The others line up alongside her, rubbing sleep from their eyes, squinting under the chrome-plated lights. The fixtures date back to 1939, when Madison was a public elementary school, enrolling as many as four hundred children every fall. Back then, the town of Ellis had a farming-tool factory, a movie theater, a thriving pool hall, two modest hotels, and natural hot springs that attracted tourists from ninety miles away in Los Angeles. A century later, the factory had shuttered, and the springs were dry. The school sat empty, its walls spotting with mold, until the city council sold it to Safe-X. Because of legal constraints on renovation, Madison’s new owners had to keep the original lighting and metalwork, but they threw away the blackboards, stripped the state maps and alphabet posters from the walls, auctioned off the furniture, and converted the second floor into a ward.
When they brought her to her cot in 208, the smell of industrial floor cleaner made her ill. She wrestled with the window, her knuckles turning white before she noticed that it had been welded shut. But these days the smell of synthetic pine doesn’t bother her as much. Living with strangers in bare rooms, showering next to them in open stalls, standing behind them in line for the comm pods—all these have taught her to be alert to more intimate scents. From four feet away, she can smell the cream her roommate rubs on her skin to treat the rash she developed in the jail.
The attendants bristle when one of the women calls Madison a jail. This is a retention center, they say, it’s not a prison or a jail. You haven’t been convicted, you’re not serving time. You’re being retained only until your forensic observation is complete. How much longer, someone will always ask. Depends, the attendants say. Some retainees stay just twenty-one days; others have to stay a bit longer. The attendants never call the women prisoners. They say retainees, residents, enrollees, and sometimes program participants.
Hinton comes through the gate seven minutes after six. There must’ve been some traffic on the highway, or a delay during the security briefing.
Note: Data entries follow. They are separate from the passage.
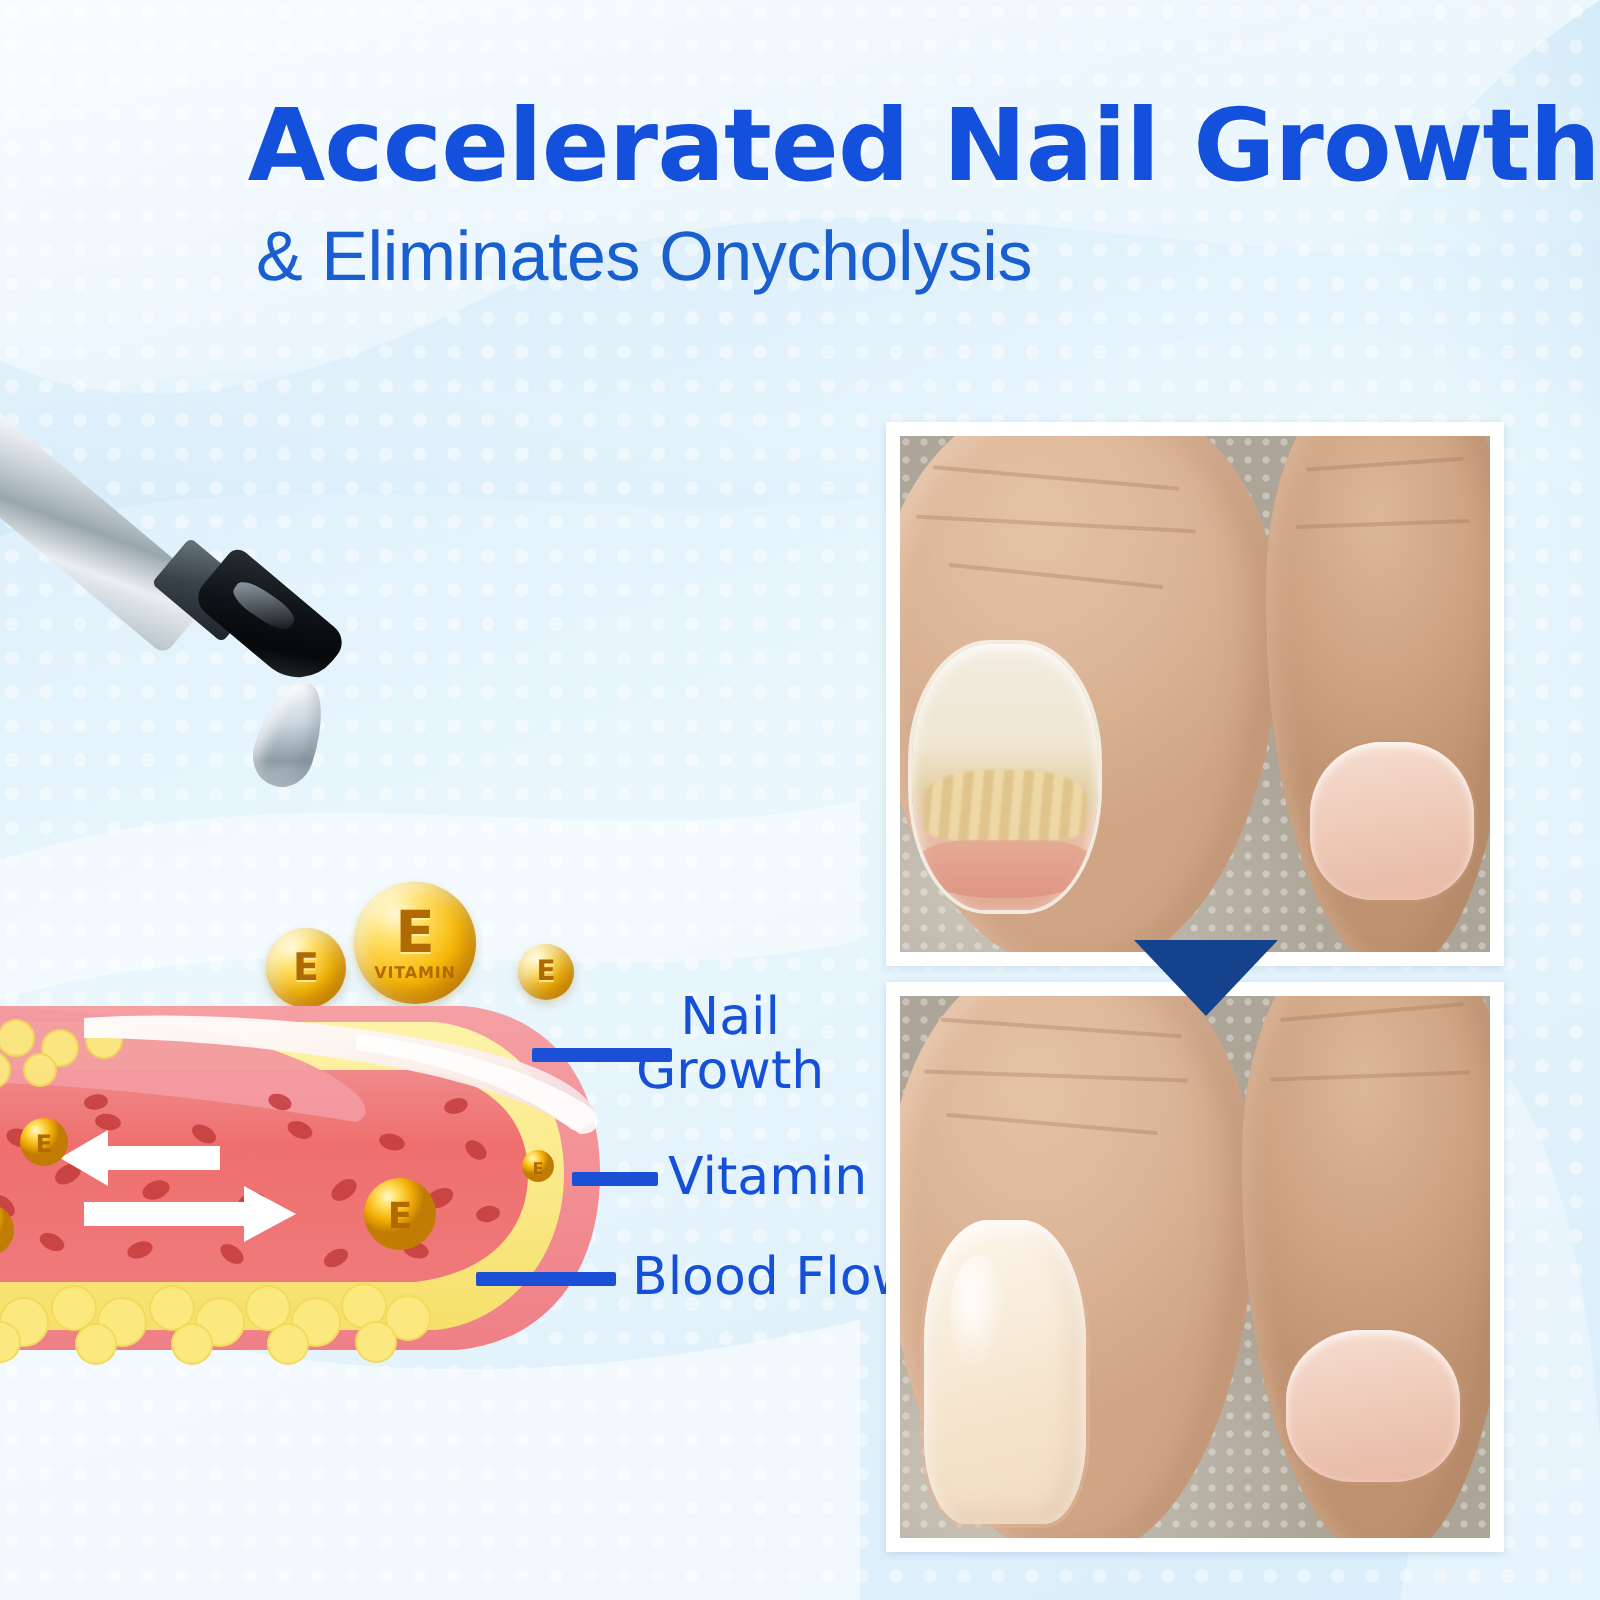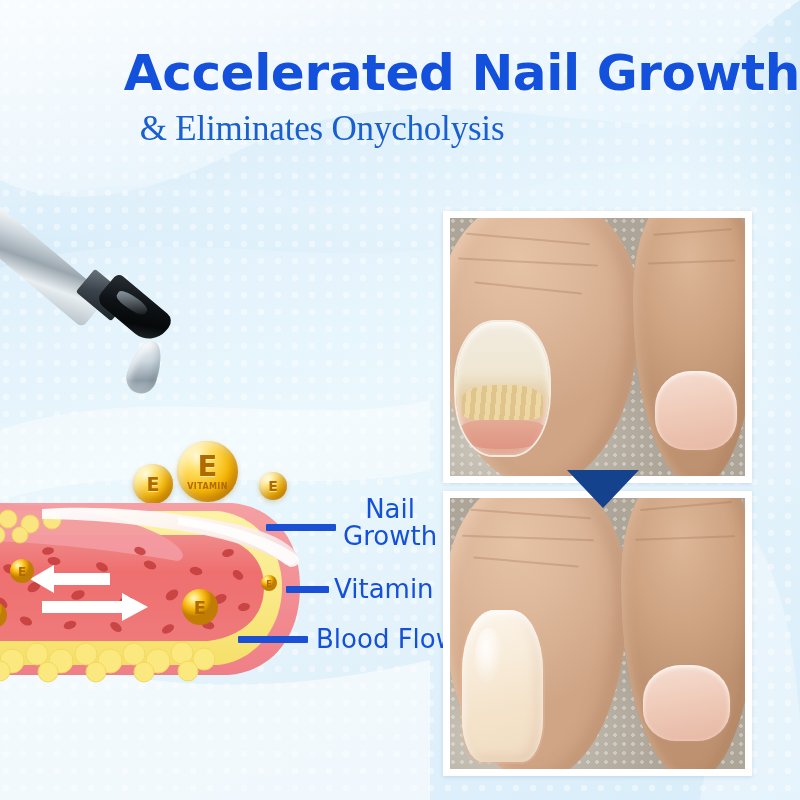--- a/index.html
+++ b/index.html
@@ -30,21 +30,21 @@
     font-size: 50px; font-weight: 700; letter-spacing: -0.4px;
     color: #1350db;
     font-family: "DejaVu Sans", sans-serif;
     text-shadow: 0 1px 0 rgba(255,255,255,.5);
   }
   .subtitle {
     position: absolute; left: 0; top: 109px; width: 644px;
     text-align: center;
     font-size: 35px; font-weight: 400; letter-spacing: -0.2px;
     color: #1a5fd0;
-    font-family: Liberation Serif, serif;
+    font-family: Liberation Sans, sans-serif;
   }
   
   .photo-frame {
     position: absolute;
     background: #ffffff;
     padding: 7px;
     box-shadow: 0 1px 4px rgba(60,110,160,.18);
   }
   #photo-before { left: 443px; top: 211px; width: 309px; height: 272px; }
   #photo-after  { left: 443px; top: 491px; width: 309px; height: 285px; }
@@ -179,21 +179,21 @@
 
   
   .callout { position: absolute; display: flex; align-items: center; }
   .leader { background: #1a4fd6; height: 7px; border-radius: 1px; }
   .callout-text {
     color: #1550d8; font-family: "DejaVu Sans", sans-serif;
     font-weight: 400; line-height: 1.02; white-space: pre-line;
   }
   #callout-nail-growth { left: 266px; top: 496px; }
   #callout-nail-growth .leader { width: 70px; position: absolute; left: 0; top: 28px; }
-  #callout-nail-growth .callout-text { margin-left: 77px; font-size: 26px; text-align: center; }
+  #callout-nail-growth .callout-text { margin-left: 52px; font-size: 26px; text-align: center; }
   #callout-vitamin-e { left: 286px; top: 576px; }
   #callout-vitamin-e .leader { width: 43px; }
   #callout-vitamin-e .callout-text { margin-left: 5px; font-size: 26px; }
   #callout-blood-flow { left: 238px; top: 626px; }
   #callout-blood-flow .leader { width: 70px; }
   #callout-blood-flow .callout-text { margin-left: 8px; font-size: 26px; }
 </style>
 </head>
 <body>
This morning his hair looks freshly cut, bringing out his high cheekbones and bright, hungry eyes. But his fine features are muddled by the burn scar that runs along the base of his neck, just above the stiff collar of his uniform. The scar is a frequent subject of gossip at Madison. Some people say Hinton was injured in the Tujunga complex fire, which burned his house to the ground and killed his dog, supposedly a German shepherd. Others point out that the scar looks old, so it must be the mark of a youthful accident, a mishap with a firecracker, say, or a brawl around a campfire. Who knows? But the scar gives him substance, rescues his looks from bland perfection.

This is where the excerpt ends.